[Data items]
═══

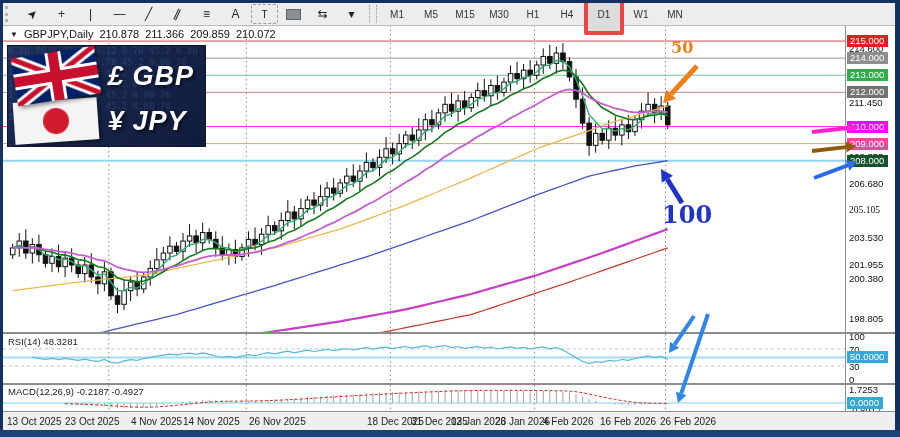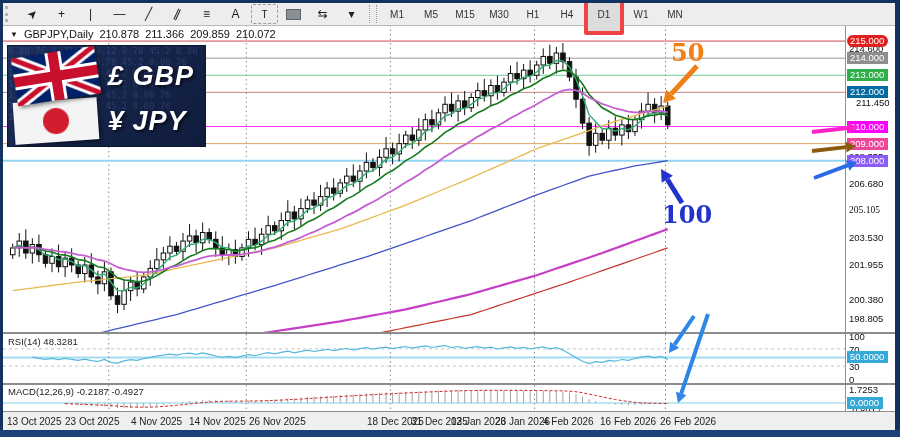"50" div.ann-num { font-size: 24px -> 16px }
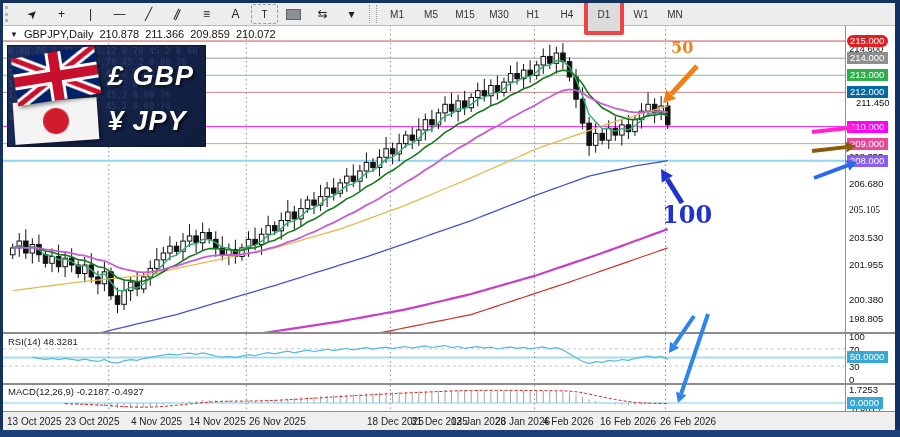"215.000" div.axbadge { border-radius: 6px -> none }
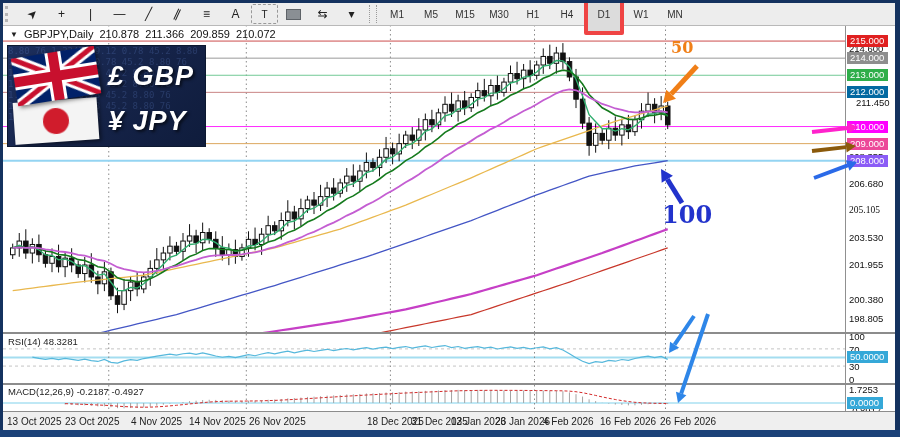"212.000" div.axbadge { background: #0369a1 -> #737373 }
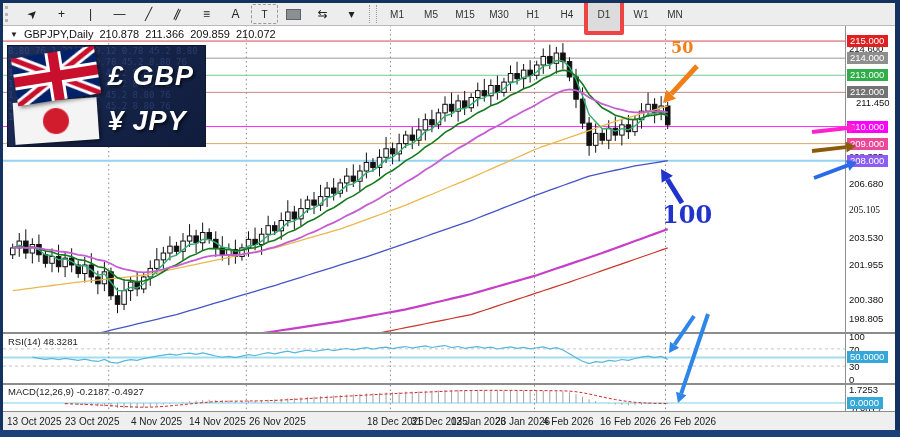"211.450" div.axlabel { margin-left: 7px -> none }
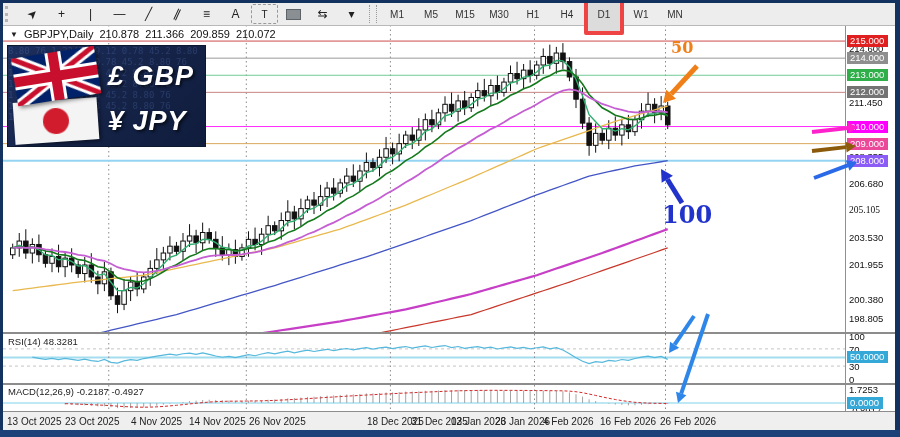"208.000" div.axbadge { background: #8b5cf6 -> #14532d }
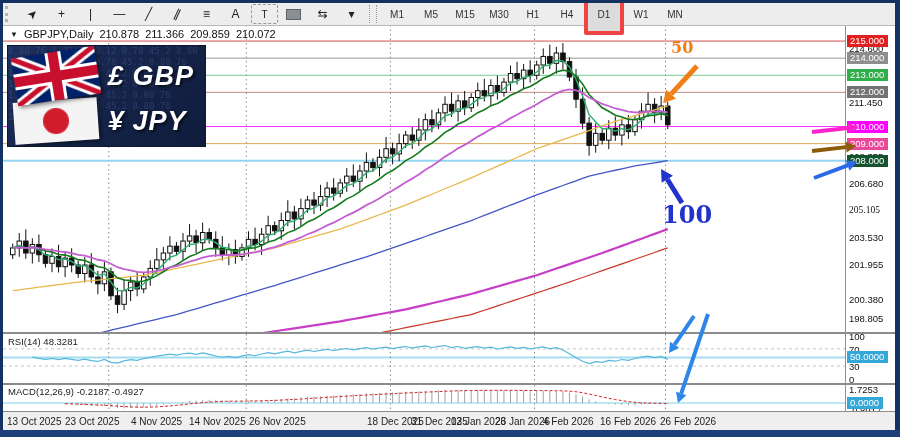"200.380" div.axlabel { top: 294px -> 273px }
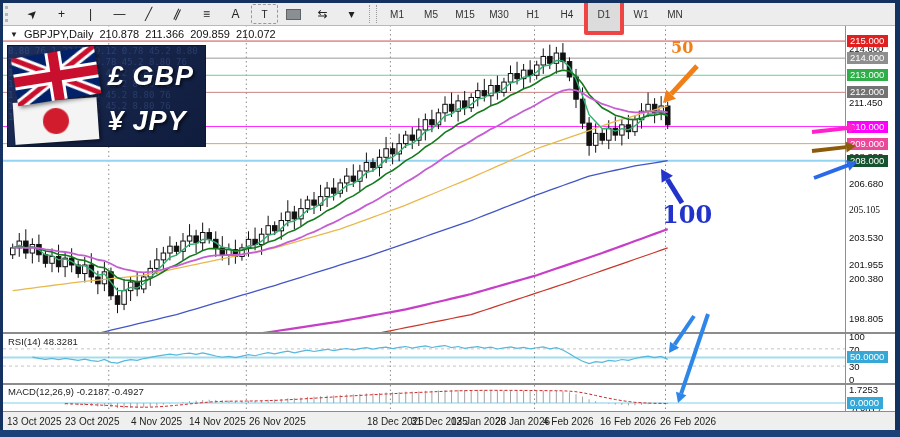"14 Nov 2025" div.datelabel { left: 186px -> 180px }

═══

> _Task goal_:
Go through the records and repeat each one exactly, skipping anything that is a picture.

> _Output for this task_:
"50" div.ann-num { font-size: 24px -> 16px }
"215.000" div.axbadge { border-radius: 6px -> none }
"212.000" div.axbadge { background: #0369a1 -> #737373 }
"211.450" div.axlabel { margin-left: 7px -> none }
"208.000" div.axbadge { background: #8b5cf6 -> #14532d }
"200.380" div.axlabel { top: 294px -> 273px }
"14 Nov 2025" div.datelabel { left: 186px -> 180px }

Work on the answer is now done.